MRI scans could 'change the equation' for prostate cancer screening

MRI scans could "change the equation" for prostate cancer screening and potentially fulfil a similar role as mammograms, research suggests.

A study found that magnetic resonance imaging (MRI) halved the number of men wrongly identified as needing radical treatment.

It also cut the number of unnecessary biopsies - surgical procedures that remove tissue samples for analysis - by 70%.

MRI could conceivably form the basis of national screening programmes for prostate cancer with men having routine examinations in much the same way as women undergo mammograms, said researchers.

Lead scientist Dr Arnout Alberts, from Erasmus Medical Centre in Rotterdam in the Netherlands, said: "Now we have shown that MRI screening has potential, we need confirmatory studies in a true screening setting to allow us to get a better handle on the statistics and costs.

"MRI screening for prostate cancer will be more expensive than the currently used approach, but introducing mammography screening a generation ago was also expensive. We have to decide if it's worthwhile.

"In this study we achieved a 70% reduction in biopsies and a 50% reduction in over-diagnosis of insignificant prostate cancer. If larger studies can reproduce these results it will mean a considerable saving further down the line."

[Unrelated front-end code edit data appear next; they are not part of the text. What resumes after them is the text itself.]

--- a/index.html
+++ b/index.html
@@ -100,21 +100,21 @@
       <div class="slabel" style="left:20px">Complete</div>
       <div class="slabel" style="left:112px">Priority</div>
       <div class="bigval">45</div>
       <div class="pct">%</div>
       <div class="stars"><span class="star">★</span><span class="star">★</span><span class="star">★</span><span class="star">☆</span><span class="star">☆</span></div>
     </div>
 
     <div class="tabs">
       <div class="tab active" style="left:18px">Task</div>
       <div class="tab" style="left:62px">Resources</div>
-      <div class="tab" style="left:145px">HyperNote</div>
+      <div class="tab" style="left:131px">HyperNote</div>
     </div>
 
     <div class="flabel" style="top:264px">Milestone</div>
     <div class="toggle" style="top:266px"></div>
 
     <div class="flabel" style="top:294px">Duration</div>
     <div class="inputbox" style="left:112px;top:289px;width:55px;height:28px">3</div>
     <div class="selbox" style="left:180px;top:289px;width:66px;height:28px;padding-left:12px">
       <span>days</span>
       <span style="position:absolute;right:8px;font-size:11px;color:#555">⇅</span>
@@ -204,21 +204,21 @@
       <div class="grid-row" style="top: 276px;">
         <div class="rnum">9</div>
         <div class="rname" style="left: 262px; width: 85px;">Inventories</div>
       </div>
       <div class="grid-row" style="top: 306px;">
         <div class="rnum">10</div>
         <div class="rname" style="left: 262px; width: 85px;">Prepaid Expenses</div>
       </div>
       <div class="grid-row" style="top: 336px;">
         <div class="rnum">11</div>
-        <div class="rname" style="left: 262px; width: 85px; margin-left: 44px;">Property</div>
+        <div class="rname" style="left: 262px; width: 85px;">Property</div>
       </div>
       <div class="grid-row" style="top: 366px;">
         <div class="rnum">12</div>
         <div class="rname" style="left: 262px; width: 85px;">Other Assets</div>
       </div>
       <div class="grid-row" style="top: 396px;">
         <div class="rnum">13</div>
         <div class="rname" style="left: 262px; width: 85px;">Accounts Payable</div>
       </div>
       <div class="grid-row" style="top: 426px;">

Each year around 46,700 new cases of prostate cancer are diagnosed in the UK and more than 11,000 men die from the disease.

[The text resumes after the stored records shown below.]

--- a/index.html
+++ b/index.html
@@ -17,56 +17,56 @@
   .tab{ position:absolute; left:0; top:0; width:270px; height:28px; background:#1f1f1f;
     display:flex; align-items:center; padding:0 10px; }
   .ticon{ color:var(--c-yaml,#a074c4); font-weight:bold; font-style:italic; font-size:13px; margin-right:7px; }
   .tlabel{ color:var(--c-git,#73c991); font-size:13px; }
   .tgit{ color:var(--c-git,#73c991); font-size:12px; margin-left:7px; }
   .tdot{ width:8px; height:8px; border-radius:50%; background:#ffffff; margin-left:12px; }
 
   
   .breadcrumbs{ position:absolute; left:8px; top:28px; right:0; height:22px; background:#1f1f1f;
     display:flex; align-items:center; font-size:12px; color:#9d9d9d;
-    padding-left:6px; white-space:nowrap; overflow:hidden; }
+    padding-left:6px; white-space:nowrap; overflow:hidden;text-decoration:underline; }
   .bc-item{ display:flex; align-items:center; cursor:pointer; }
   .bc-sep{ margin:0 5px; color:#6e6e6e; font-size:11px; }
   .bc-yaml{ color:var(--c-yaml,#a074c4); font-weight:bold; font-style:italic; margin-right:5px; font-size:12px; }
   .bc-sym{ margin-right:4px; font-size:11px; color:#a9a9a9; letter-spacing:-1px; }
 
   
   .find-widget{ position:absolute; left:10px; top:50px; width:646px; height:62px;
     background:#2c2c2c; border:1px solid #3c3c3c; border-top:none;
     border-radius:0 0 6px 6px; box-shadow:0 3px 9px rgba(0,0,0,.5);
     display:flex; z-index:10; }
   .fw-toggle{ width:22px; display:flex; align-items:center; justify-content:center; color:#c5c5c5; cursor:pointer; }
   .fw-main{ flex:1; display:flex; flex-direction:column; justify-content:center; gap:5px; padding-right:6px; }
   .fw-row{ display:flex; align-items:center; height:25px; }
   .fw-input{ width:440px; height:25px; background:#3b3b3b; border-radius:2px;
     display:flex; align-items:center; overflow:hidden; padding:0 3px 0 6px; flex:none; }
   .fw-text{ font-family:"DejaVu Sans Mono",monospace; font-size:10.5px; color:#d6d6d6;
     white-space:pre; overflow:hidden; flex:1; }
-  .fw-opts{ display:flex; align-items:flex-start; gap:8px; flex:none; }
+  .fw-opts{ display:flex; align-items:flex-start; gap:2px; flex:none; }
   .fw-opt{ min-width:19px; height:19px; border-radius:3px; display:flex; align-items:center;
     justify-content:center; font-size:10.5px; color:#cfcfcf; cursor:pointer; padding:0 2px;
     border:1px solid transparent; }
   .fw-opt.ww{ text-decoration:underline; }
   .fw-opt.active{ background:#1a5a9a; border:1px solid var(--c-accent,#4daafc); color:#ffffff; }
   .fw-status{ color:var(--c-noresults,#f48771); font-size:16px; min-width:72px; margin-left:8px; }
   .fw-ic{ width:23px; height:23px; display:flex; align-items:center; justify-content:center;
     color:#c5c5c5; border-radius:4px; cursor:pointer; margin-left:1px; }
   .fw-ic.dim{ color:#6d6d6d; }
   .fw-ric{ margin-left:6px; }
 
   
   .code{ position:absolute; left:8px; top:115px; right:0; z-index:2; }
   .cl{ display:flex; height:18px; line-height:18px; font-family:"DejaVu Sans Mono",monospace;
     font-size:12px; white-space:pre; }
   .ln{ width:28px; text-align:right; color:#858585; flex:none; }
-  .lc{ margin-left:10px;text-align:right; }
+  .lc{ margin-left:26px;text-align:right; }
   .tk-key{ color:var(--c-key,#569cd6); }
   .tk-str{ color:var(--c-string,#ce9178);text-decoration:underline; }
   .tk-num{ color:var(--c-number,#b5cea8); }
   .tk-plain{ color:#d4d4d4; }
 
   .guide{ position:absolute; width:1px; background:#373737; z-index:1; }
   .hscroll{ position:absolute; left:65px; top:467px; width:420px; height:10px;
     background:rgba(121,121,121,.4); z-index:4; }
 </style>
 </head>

But doubts about the outcomes of diagnostic procedures have meant that a national prostate cancer screening programme has never been introduced in the UK.

Currently all prostate cancer diagnosis starts off by measuring a blood marker called PSA (prostate specific antigen).

If PSA levels are high, the patient is asked to have a biopsy. However both PSA tests and biopsies can throw up inaccurate or misleading results.

PSA can be raised when a man is cancer-free or look normal when he has a tumour.

Biopsies, carried out by removing core tissue samples with fine needles, can miss a tumour or flag up small slow-growing cancers that do not pose a serious threat.

As a result, some prostate cancers may escape detection while in other cases men end up having unnecessary surgery or radiotherapy that causes serious side effects such as impotence.

The new research shows that an MRI scan conducted before any biopsies are taken provides a more reliable system of diagnosis that could form the basis of screening.

Dr Alberts said: "This could change the balance of the equation."

The research, from an investigation called the European Randomised study for the Screening of Prostate Cancer (ERSPC), was presented at the European Association of Urology's annual conference in London.

The Dutch team compared outcomes of biopsy-only and MRI-targeted screening in a group of more than 300 men who had all previously been tested and shown to have raised PSA.

Biopsies alone or guided by MRI had a similar detection rate for dangerous high-grade cancers.

Heather Blake, from the charity Prostate Cancer UK, said: "Using (MRI) for first line screening is an exciting possibility but, as the authors acknowledge, has significant issues around cost and resource use.

"We therefore need a test to establish which men should receive an mpMRI (multi-parametric MRI) scan. Current suitability is based on the results of a PSA blood test - a test which is riddled with complexities."